**WHAT THE TASK ASKS**: Filter the records below, keeping only lines with the string "size".

Screenshot and code edit data:
========================================

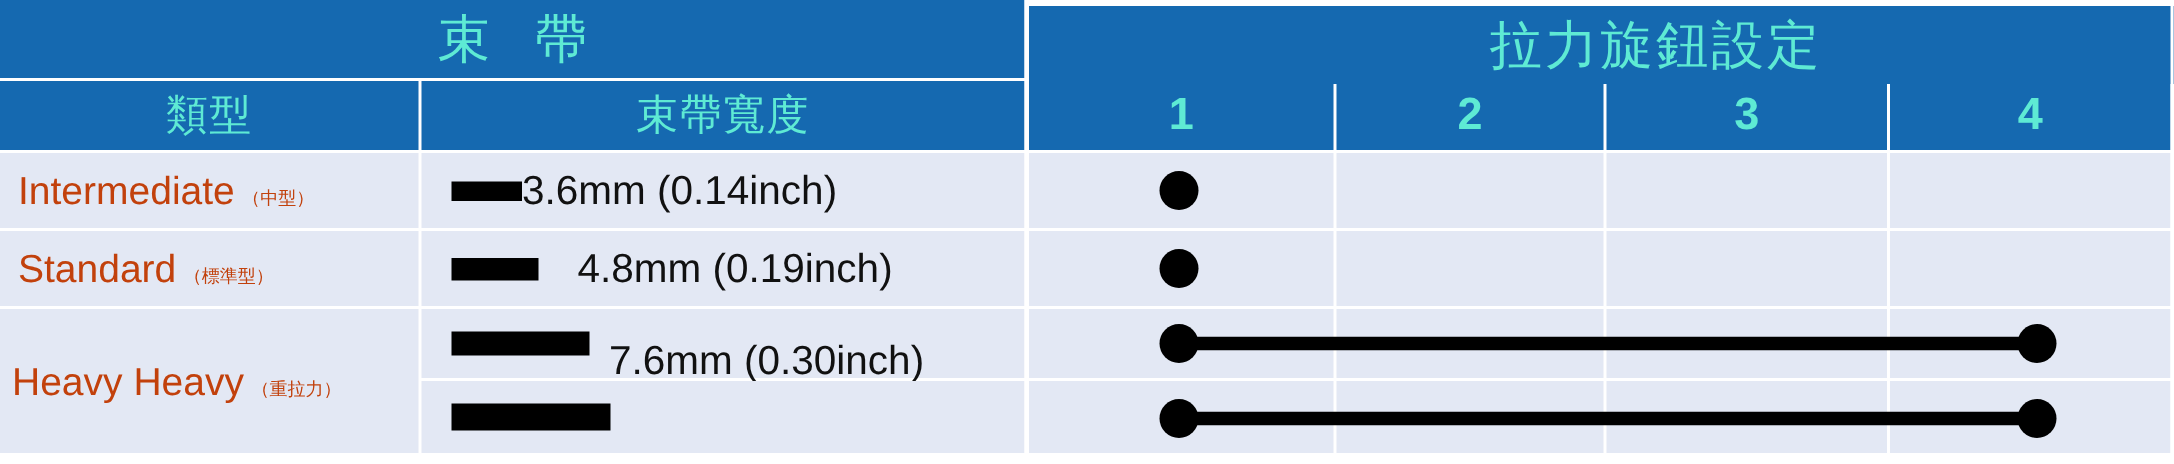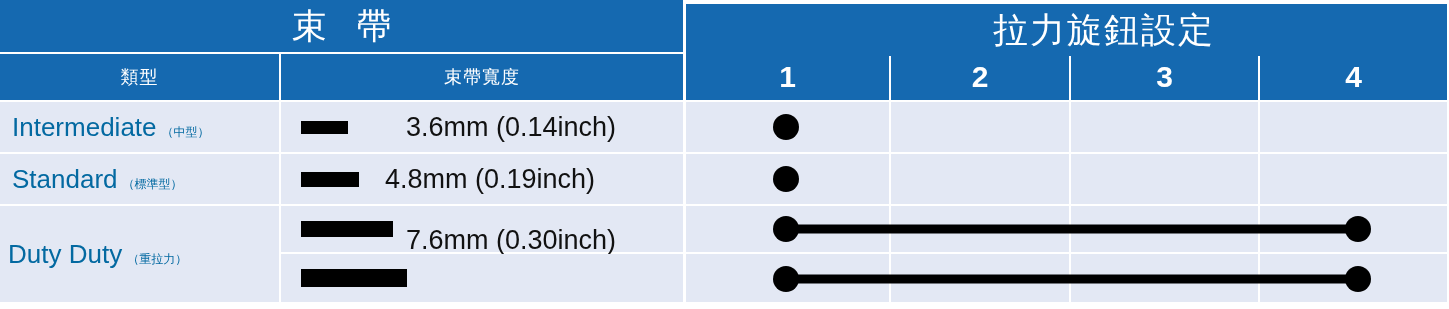--- a/index.html
+++ b/index.html
@@ -4,32 +4,32 @@
 <style>
   html,body{margin:0;padding:0;background:#ffffff;}
   body{width:1449px;height:309px;overflow:hidden;
        font-family:"Liberation Sans","DejaVu Sans",sans-serif;}
 
   .sheet{position:relative;width:1449px;height:309px;background:#ffffff;}
 
   
   .cell{position:absolute;box-sizing:border-box;}
 
-  .hdr{background:#1569b0;color:#ffffff;display:flex;align-items:center;
+  .hdr{background:#1569b0;color:#5eead4;display:flex;align-items:center;
        justify-content:center;font-weight:400;}
   .hdr.num{font-weight:700;}
 
   .datacell{background:#e3e8f4;display:flex;align-items:center;}
 
   
   .t-group{font-size:35px;letter-spacing:10px;text-indent:10px;}
-  .t-sub{font-size:18px;letter-spacing:1px;}
+  .t-sub{font-size:28px;letter-spacing:1px;}
   .t-num{font-size:30px;}
 
-  .type-label{font-size:26px;color:#0369a1;white-space:nowrap;
+  .type-label{font-size:26px;color:#c2410c;white-space:nowrap;
               display:flex;align-items:baseline;padding-left:12px;justify-content:flex-end;}
   .type-label .cjk{font-size:12px;margin-left:5px;letter-spacing:0px;}
 
   .width-text{font-size:27px;color:#111;white-space:nowrap;}
 
   
   .bar{background:#000000;display:block;}
 
   
   .dot{position:absolute;background:#000000;border-radius:50%;
@@ -67,28 +67,28 @@
 
   <div class="cell datacell" style="left:0px;top:154px;width:279px;height:50px;">
     <div class="type-label">
       <span>Standard</span>
       <span class="cjk">（標準型）</span>
     </div>
   </div>
 
   <div class="cell datacell" style="left:0px;top:206px;width:279px;height:96px;">
     <div class="type-label" style="padding-left:8px;">
-      <span>Duty Duty</span>
+      <span>Heavy Heavy</span>
       <span class="cjk">（重拉力）</span>
     </div>
   </div>
 
   <div class="cell datacell" style="left:281px;top:102px;width:402px;height:50px;">
     <span class="bar" style="margin-left:20px;width:47px;height:13px;"></span>
-    <span class="width-text" style="margin-left:58px;">3.6mm (0.14inch)</span>
+    <span class="width-text" style="">3.6mm (0.14inch)</span>
   </div>
 
   <div class="cell datacell" style="left:281px;top:154px;width:402px;height:50px;">
     <span class="bar" style="margin-left:20px;width:58px;height:15px;"></span>
     <span class="width-text" style="margin-left:26px;">4.8mm (0.19inch)</span>
   </div>
 
   <div class="cell datacell" style="left:281px;top:206px;width:402px;height:46px;">
     <span class="bar" style="margin-left:20px;width:92px;height:16px;"></span>
     <span class="width-text" style="margin-left:13px;margin-top:23px;">7.6mm (0.30inch)</span>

========================================

**RESULT FOR THIS EXERCISE**:
   .t-group{font-size:35px;letter-spacing:10px;text-indent:10px;}
-  .t-sub{font-size:18px;letter-spacing:1px;}
+  .t-sub{font-size:28px;letter-spacing:1px;}
   .t-num{font-size:30px;}
-  .type-label{font-size:26px;color:#0369a1;white-space:nowrap;
+  .type-label{font-size:26px;color:#c2410c;white-space:nowrap;
   .type-label .cjk{font-size:12px;margin-left:5px;letter-spacing:0px;}
   .width-text{font-size:27px;color:#111;white-space:nowrap;}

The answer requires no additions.